For Online or Face-to-face

Individual, Couple, or Family Counselling, Treatment of Diagnosed Depression/Anxiety, Trauma and

other Conditions,

and/or Prayer/Spiritual Support with

Owen Robinson

MAASW (Adv. Accr)

BSW (Curtin) MA (Counselling)

BEd (Science) Grad. Dip. Management


Counsellor

Accredited Mental Heath Social Worker/Medicare Provider

Supervisor and Training Consultant

Open Arms (formerly Veterans & Veterans Families Counselling Service) Outreach Programme Counsellor

Department of Veterans Affairs Provider

Insurance Commission of WA Provider

Able to see members of Bupa, HCF and Teachers Health (plus UniHealth and Nurses and Midwives Health)

who have the appropriate level of cover


Listed as a Blue Knot Foundation Trauma-informed Service



For info Phone: 0408 890 887

(please allow one day for replies to messages)


NB Medicare rebates are available if you see a GP for a mental healthcare plan



Online options available

Signal (preferred secure phone app), Skype or Zoom   options are available for online sessions.

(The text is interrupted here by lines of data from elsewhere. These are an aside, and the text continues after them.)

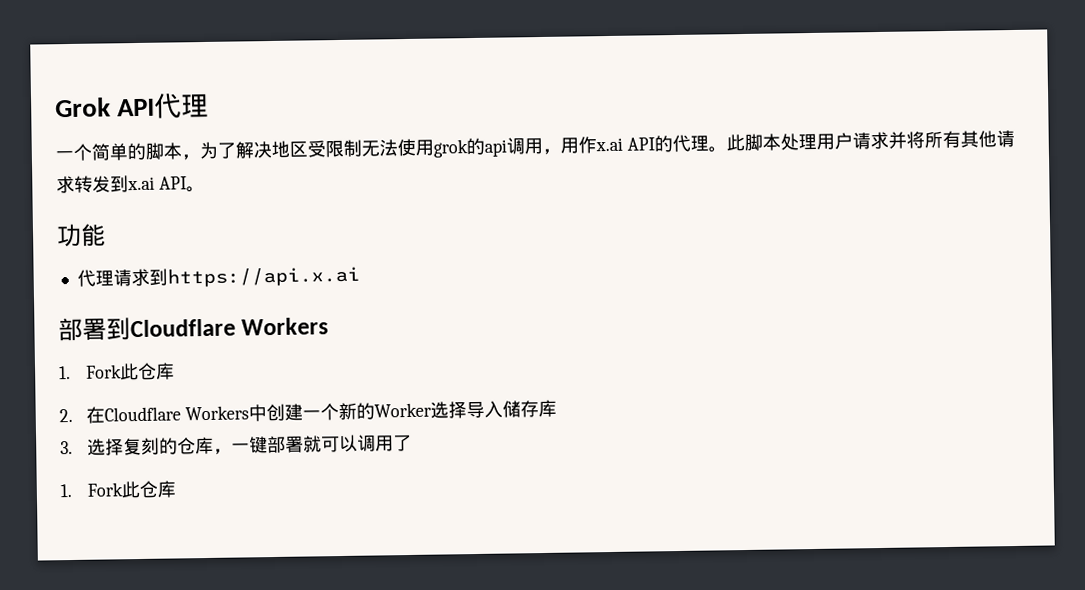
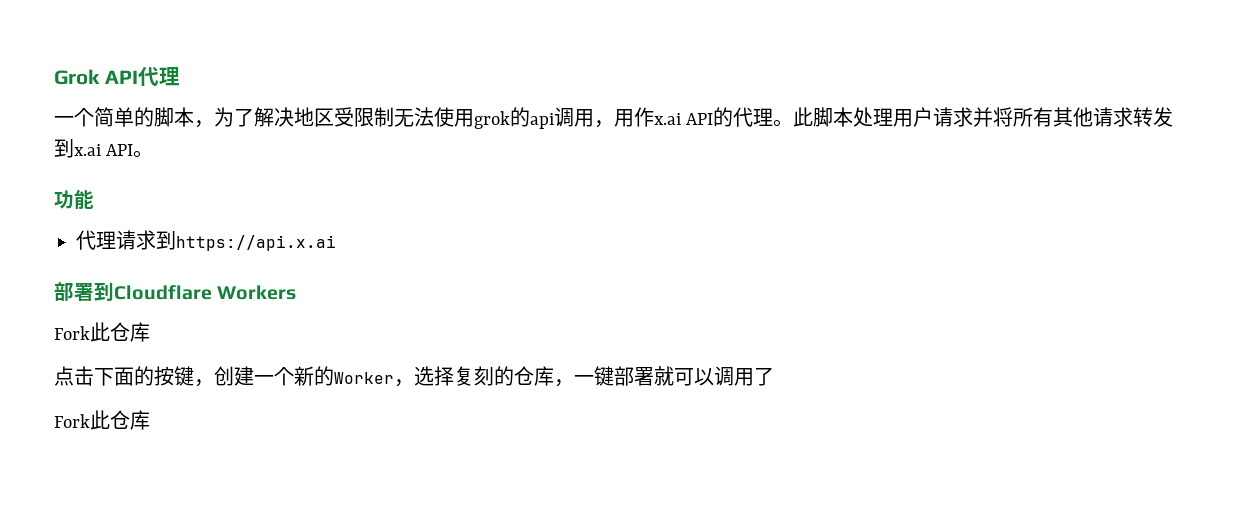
  部署到Cloudflare Workers
- 1. Fork此仓库
+ Fork此仓库
- 2.在Cloudflare Workers中创建一个新的Worker选择导入储存库
- 3.选择复刻的仓库，一键部署就可以调用了
- 1. Fork此仓库
+ 点击下面的按键，创建一个新的Worker，选择复刻的仓库，一键部署就可以调用了
+ Fork此仓库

Canning Vale Serviced Offices

Unit 15, 64 Bannister Road,

Canning Vale

Western Australia  6155

Medicare Provider 442250DX

Mondays/Tuesdays/Wednesdays/Fridays 7.30am-5:00pm (online or face to face)

Thursdays

7.30-11.30am (online only)

11.30am-5.00pm (face to face)


For Appointments Phone/SMS 0408 890 887














To mail: PO Box 260

Maddington

WA 6989


To email: morehope@iinet.net.au







This is NOT an emergency service.  For Western Australian mental health emergencies please contact the Mental Health Emergency Response Line on 1300 555 788


or


attend the nearest Emergency Department of a hospital.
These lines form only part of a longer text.